DIRECTIONS FOR THIS TASK: Check every line below for the word "Sticks" and show those that hold it.

DATA FOR REVIEW:
# # # # # # #

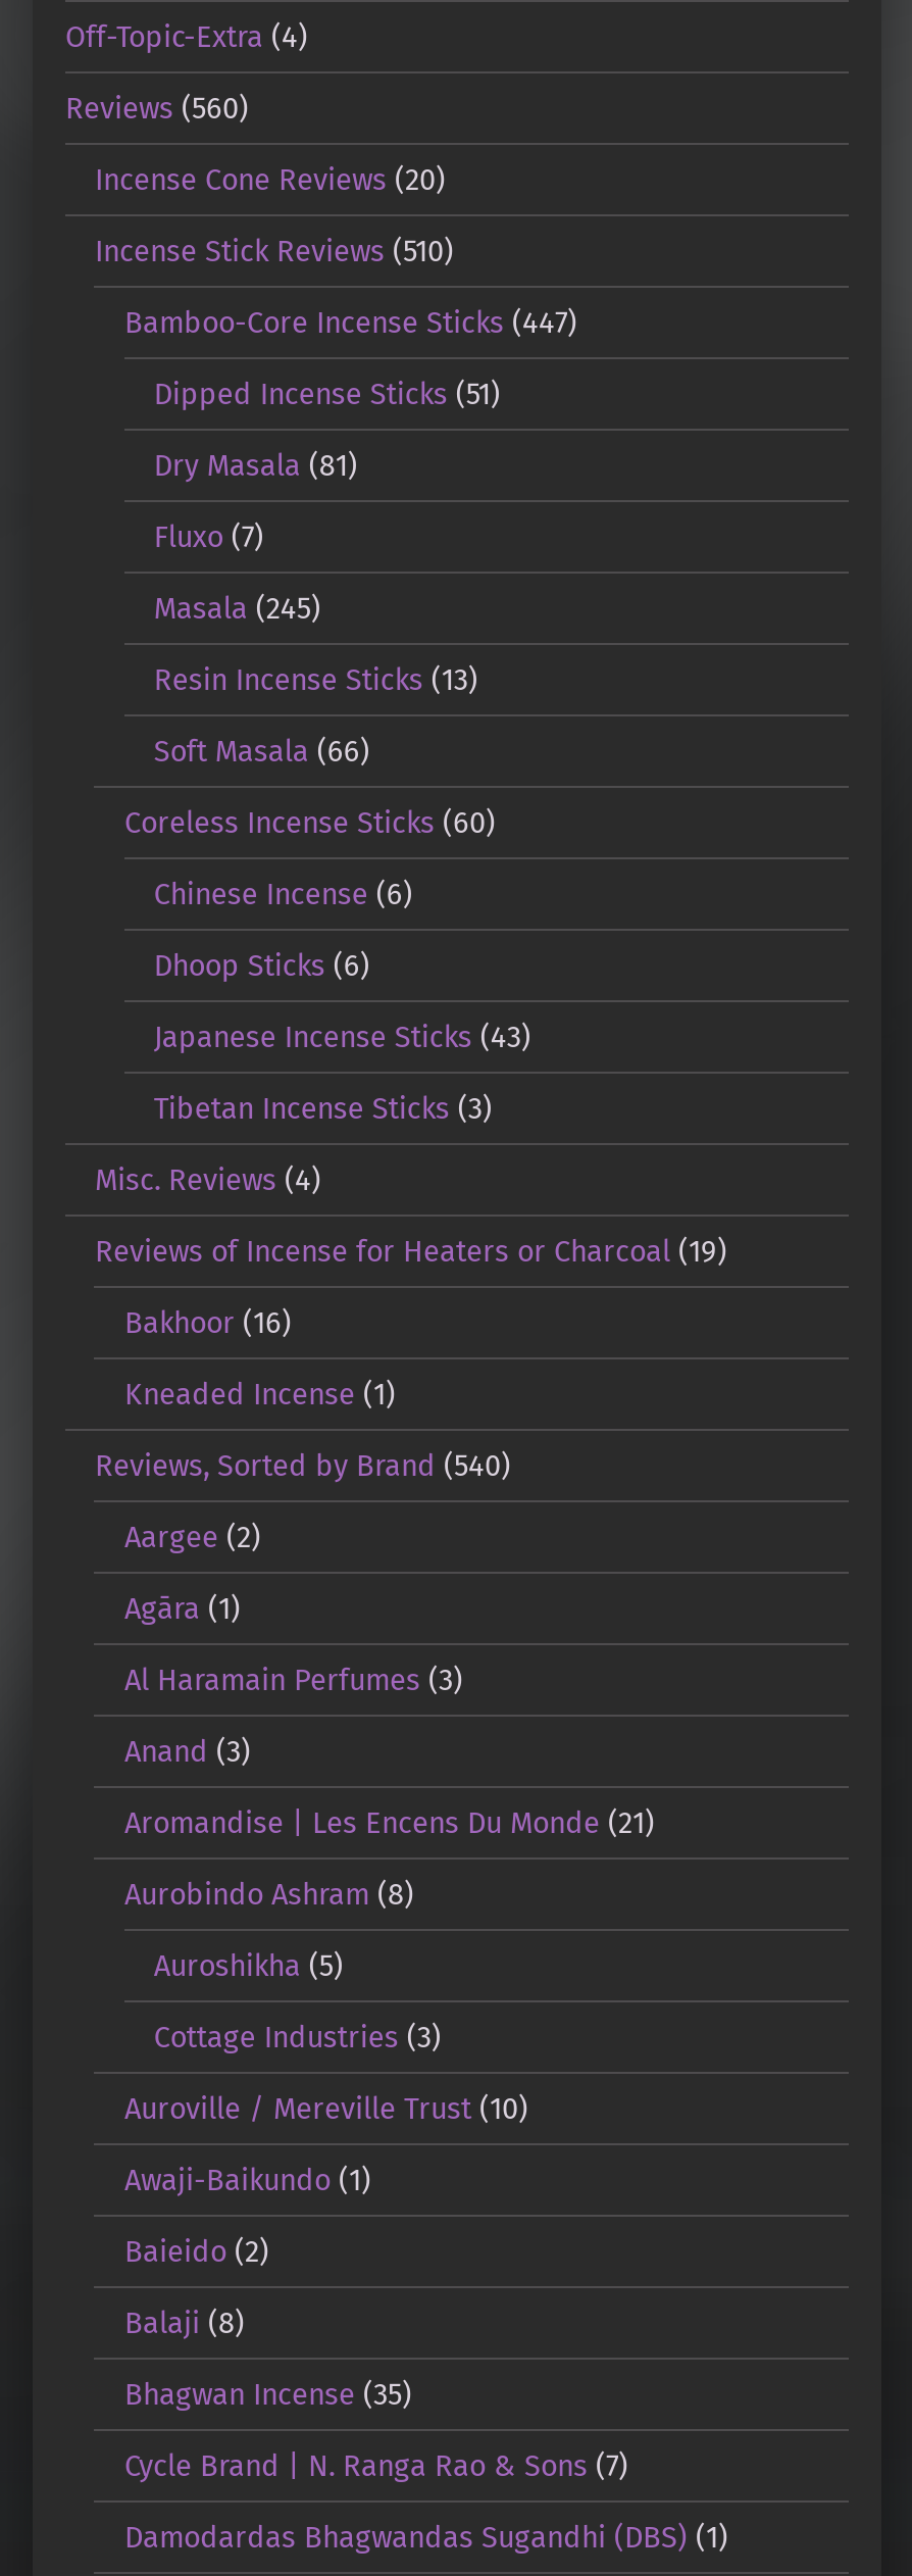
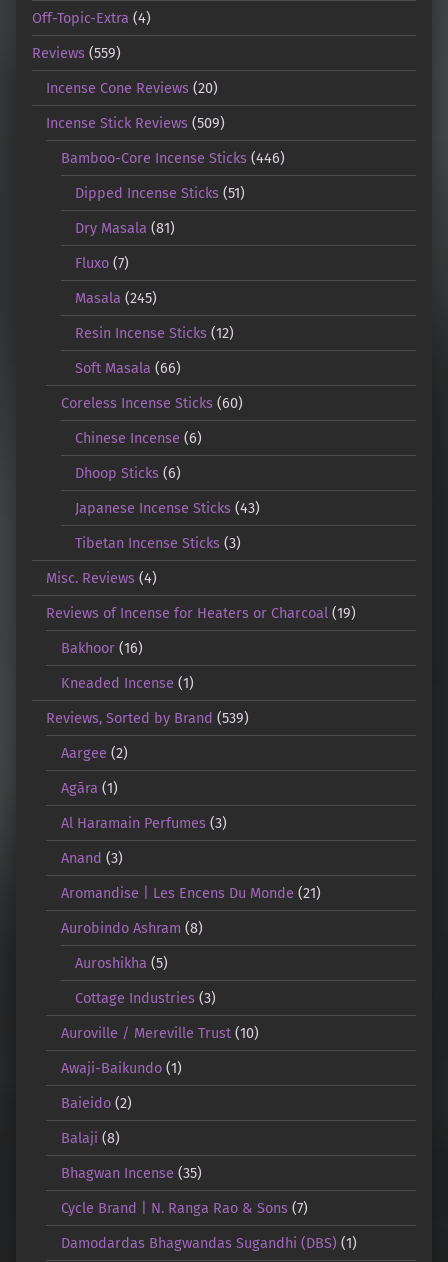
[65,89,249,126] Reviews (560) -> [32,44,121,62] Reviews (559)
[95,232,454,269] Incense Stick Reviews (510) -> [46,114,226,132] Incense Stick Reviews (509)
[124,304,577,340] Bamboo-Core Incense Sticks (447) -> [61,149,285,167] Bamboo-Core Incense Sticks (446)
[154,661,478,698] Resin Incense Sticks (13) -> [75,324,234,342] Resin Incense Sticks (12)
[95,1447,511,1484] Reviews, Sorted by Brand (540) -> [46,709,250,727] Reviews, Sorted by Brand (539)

# # # # # # #

EXPECTED OUTPUT:
[124,304,577,340] Bamboo-Core Incense Sticks (447) -> [61,149,285,167] Bamboo-Core Incense Sticks (446)
[154,661,478,698] Resin Incense Sticks (13) -> [75,324,234,342] Resin Incense Sticks (12)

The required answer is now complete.